__Instructions to follow__:
With the pictures left out, transcribe exactly the lines from the one with "2016-09-09 18:08:59: none -> 9739.5" through the end of the data.

*** Opening of Dataset ***

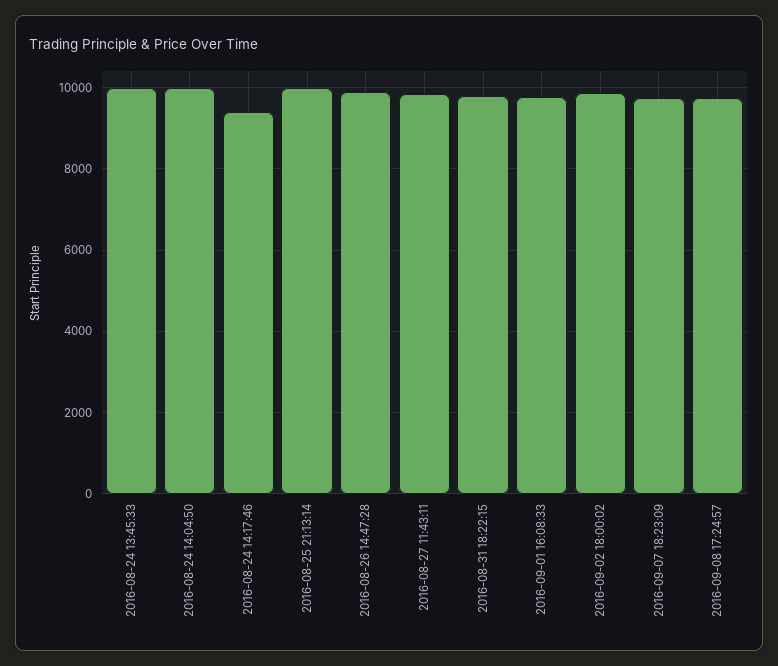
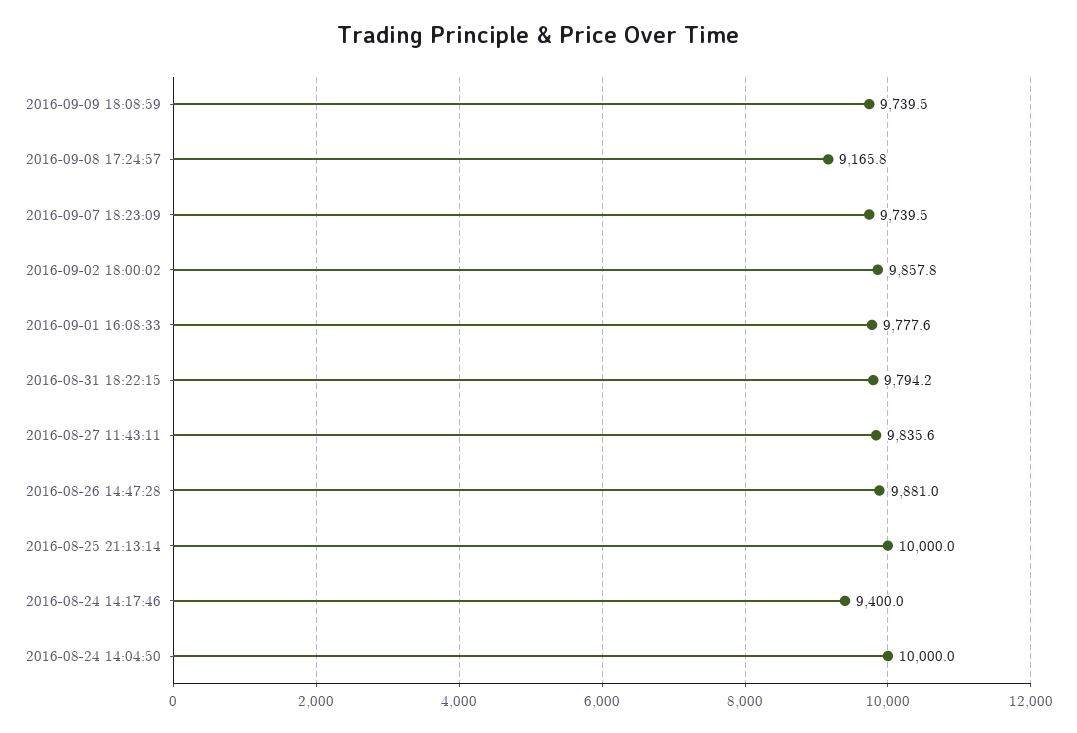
2016-08-24 13:45:33: 10000 -> none
2016-09-08 17:24:57: 9800 -> 9165.8
2016-09-09 18:08:59: none -> 9739.5

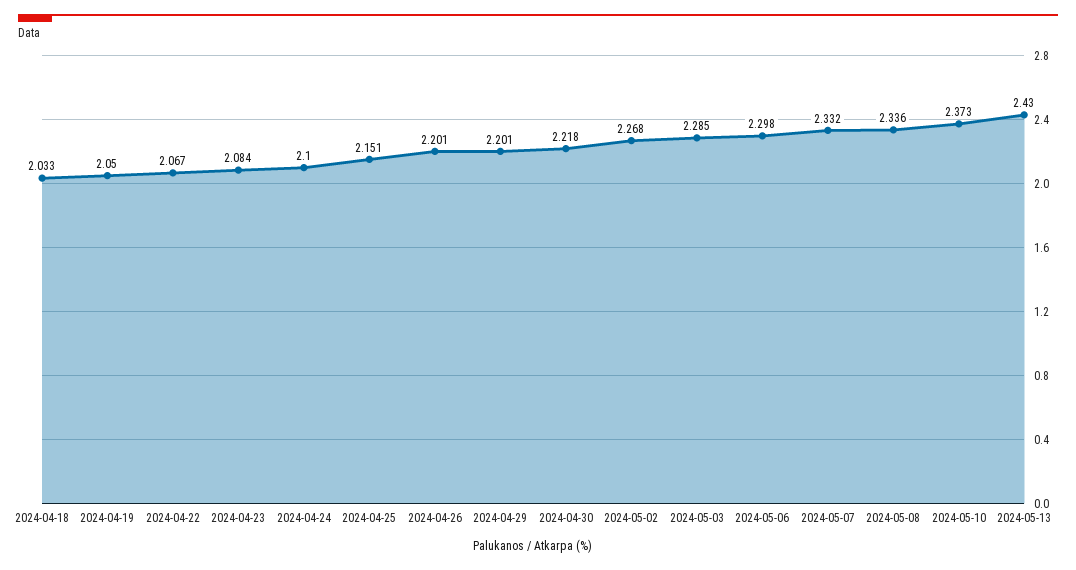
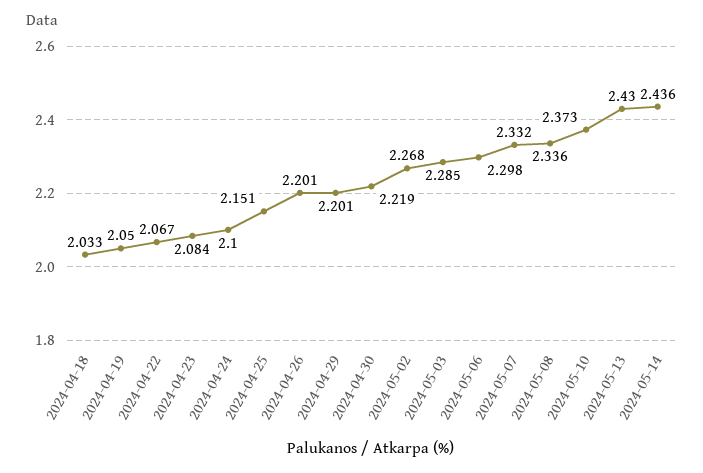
2024-04-30: 2.218 -> 2.219
2024-05-14: none -> 2.436

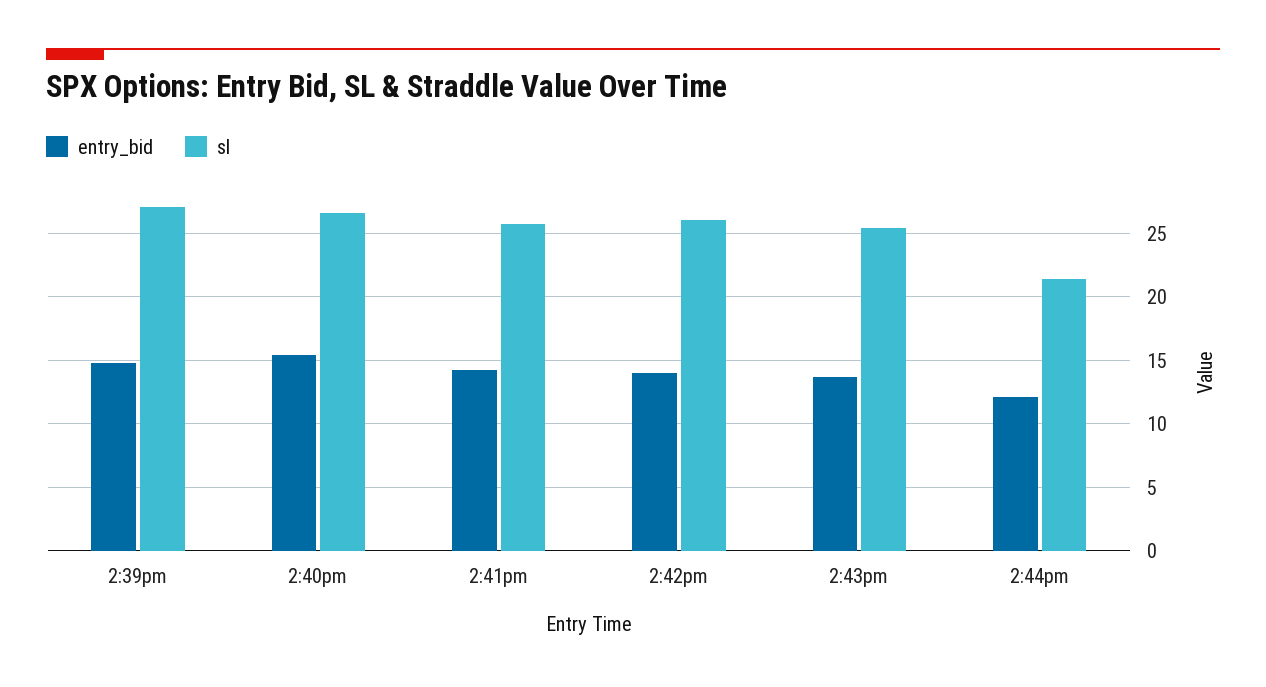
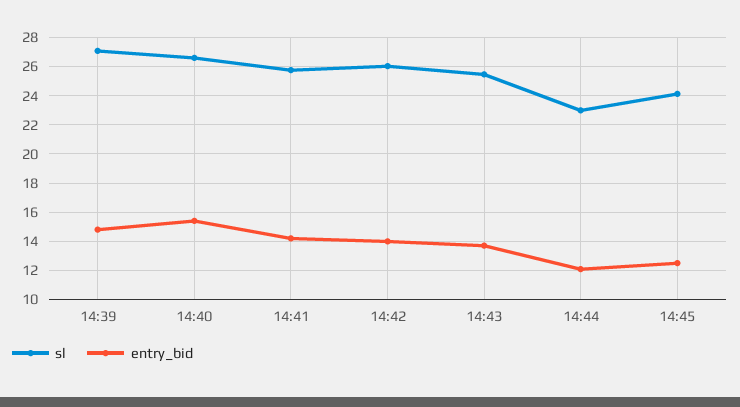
sl, 2:44pm: 21.5 -> 23
sl, 14:45: none -> 24
entry_bid, 14:45: none -> 12.5

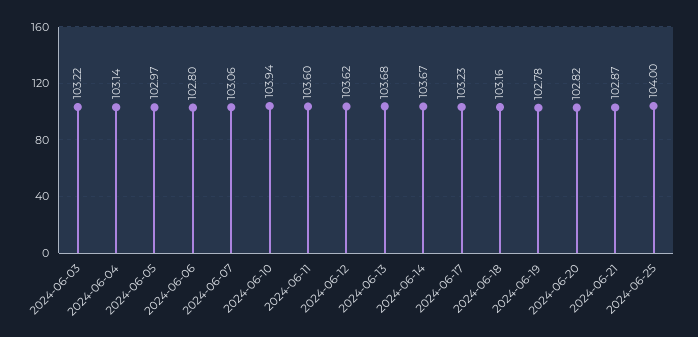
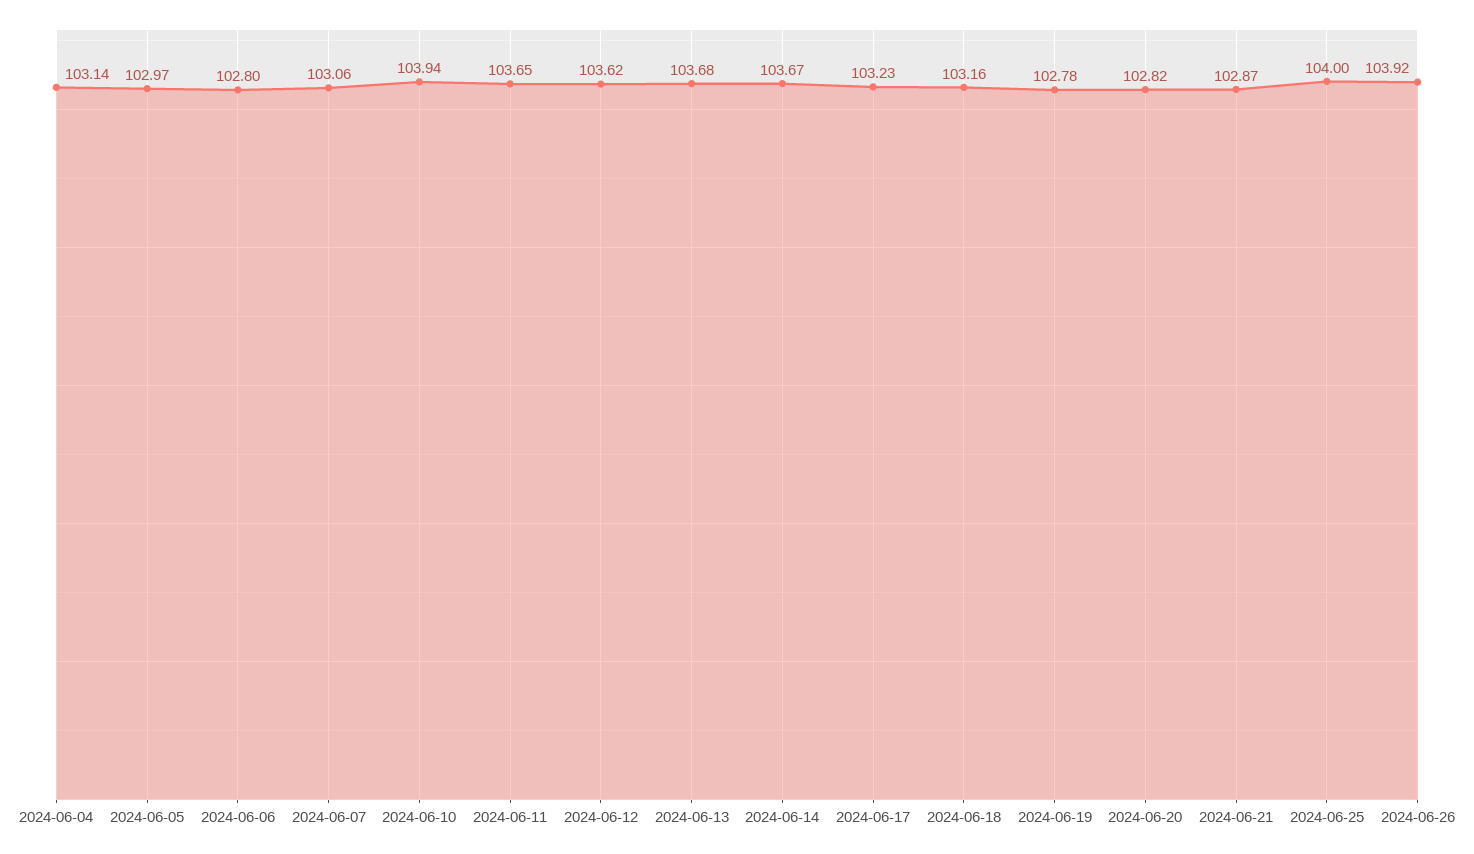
2024-06-03: 103.22 -> none
2024-06-11: 103.6 -> 103.65
2024-06-26: none -> 103.92

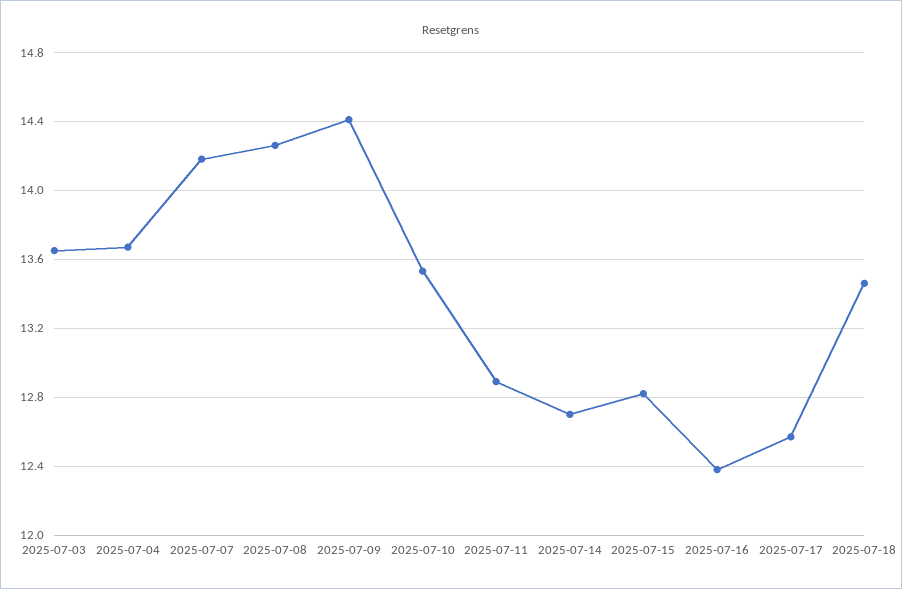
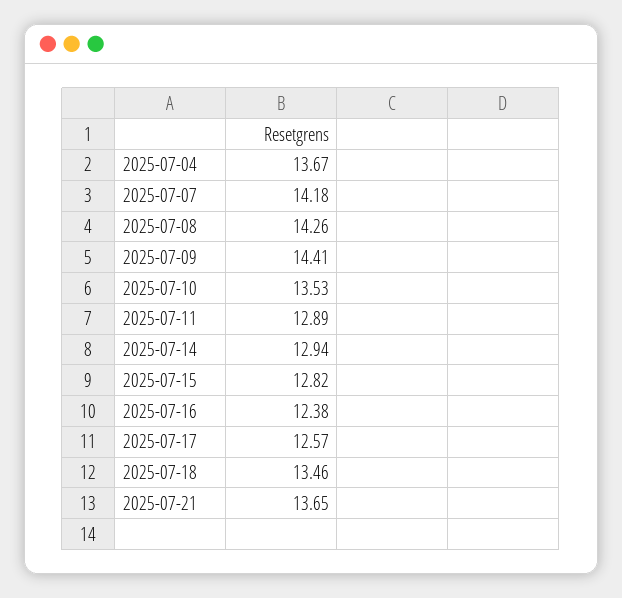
2025-07-03: 13.65 -> none
2025-07-14: 12.7 -> 12.94
2025-07-21: none -> 13.65

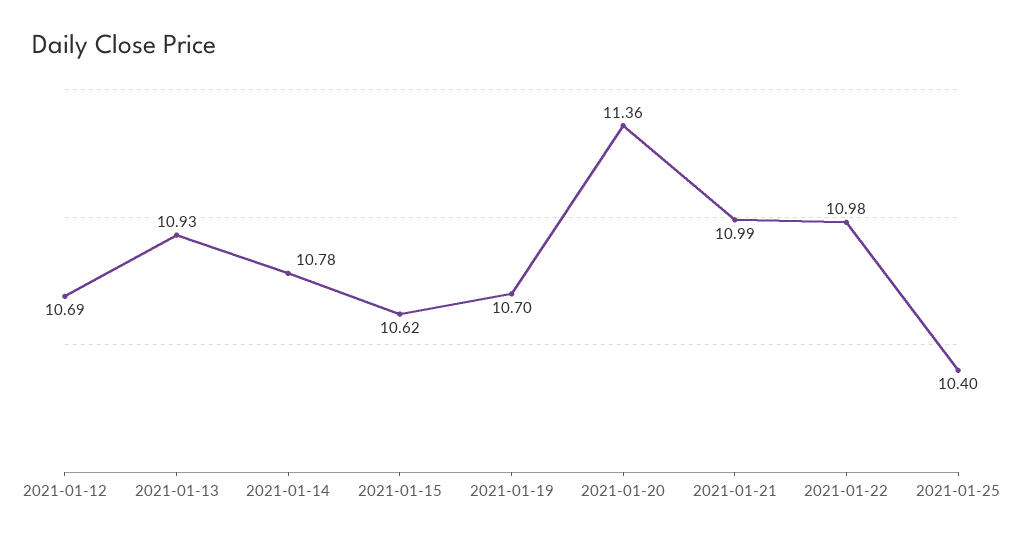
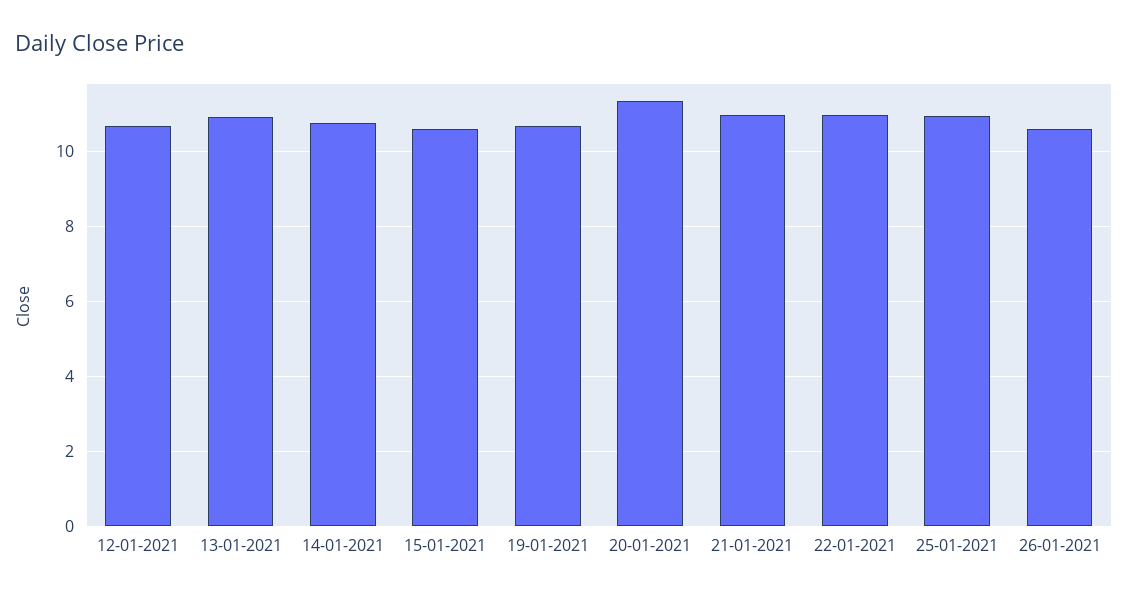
2021-01-25: 10.4 -> 11
26-01-2021: none -> 10.6

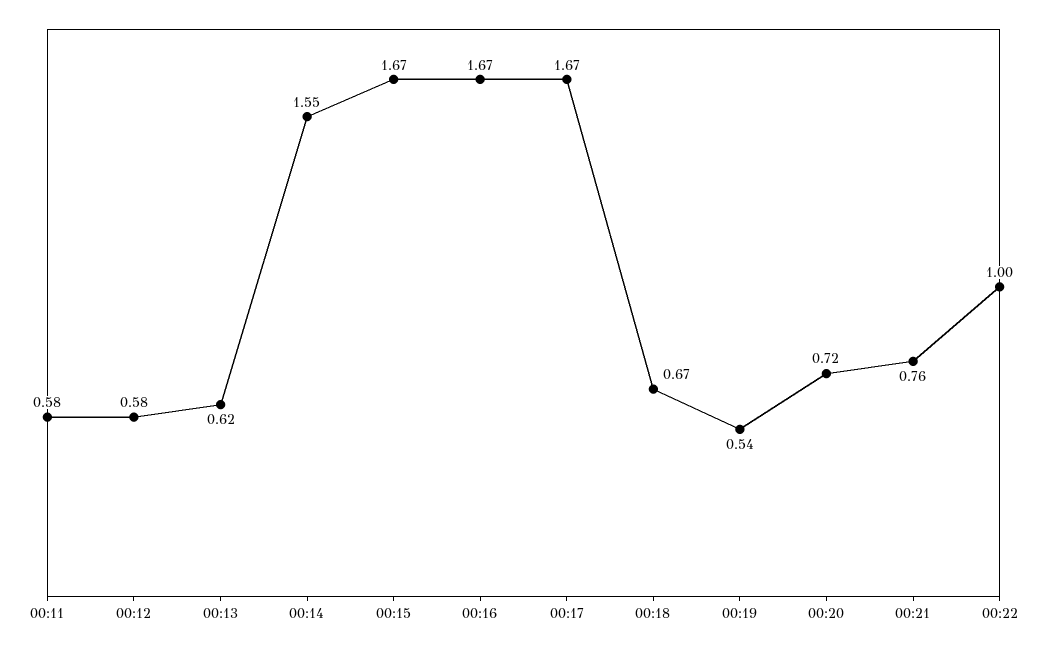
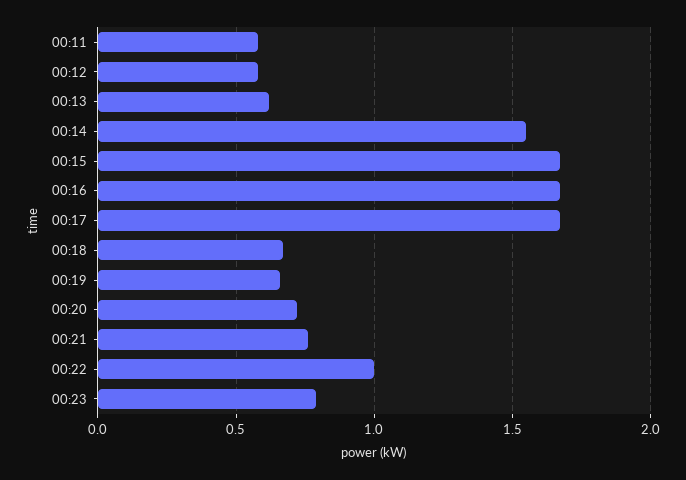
00:19: 0.54 -> 0.65
00:23: none -> 0.8

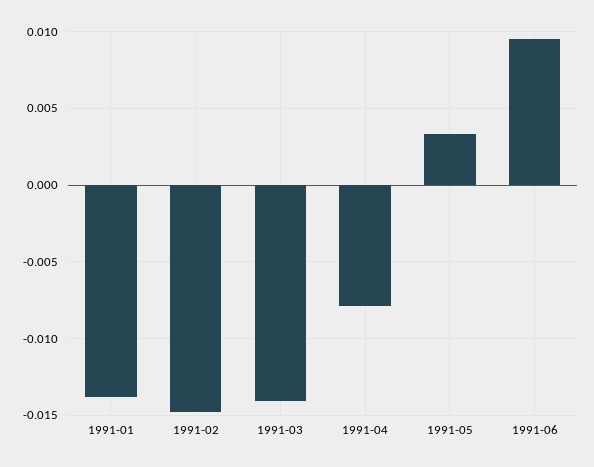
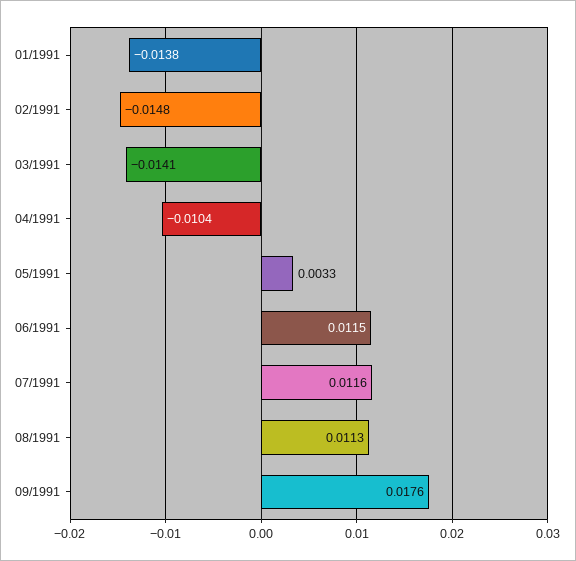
1991-04: -0.008 -> -0.0104
1991-06: 0.0095 -> 0.0115
07/1991: none -> 0.0116
08/1991: none -> 0.0113
09/1991: none -> 0.0176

*** Close of Dataset ***

__Exercise answer__:
2016-09-09 18:08:59: none -> 9739.5

2024-04-30: 2.218 -> 2.219
2024-05-14: none -> 2.436

sl, 2:44pm: 21.5 -> 23
sl, 14:45: none -> 24
entry_bid, 14:45: none -> 12.5

2024-06-03: 103.22 -> none
2024-06-11: 103.6 -> 103.65
2024-06-26: none -> 103.92

2025-07-03: 13.65 -> none
2025-07-14: 12.7 -> 12.94
2025-07-21: none -> 13.65

2021-01-25: 10.4 -> 11
26-01-2021: none -> 10.6

00:19: 0.54 -> 0.65
00:23: none -> 0.8

1991-04: -0.008 -> -0.0104
1991-06: 0.0095 -> 0.0115
07/1991: none -> 0.0116
08/1991: none -> 0.0113
09/1991: none -> 0.0176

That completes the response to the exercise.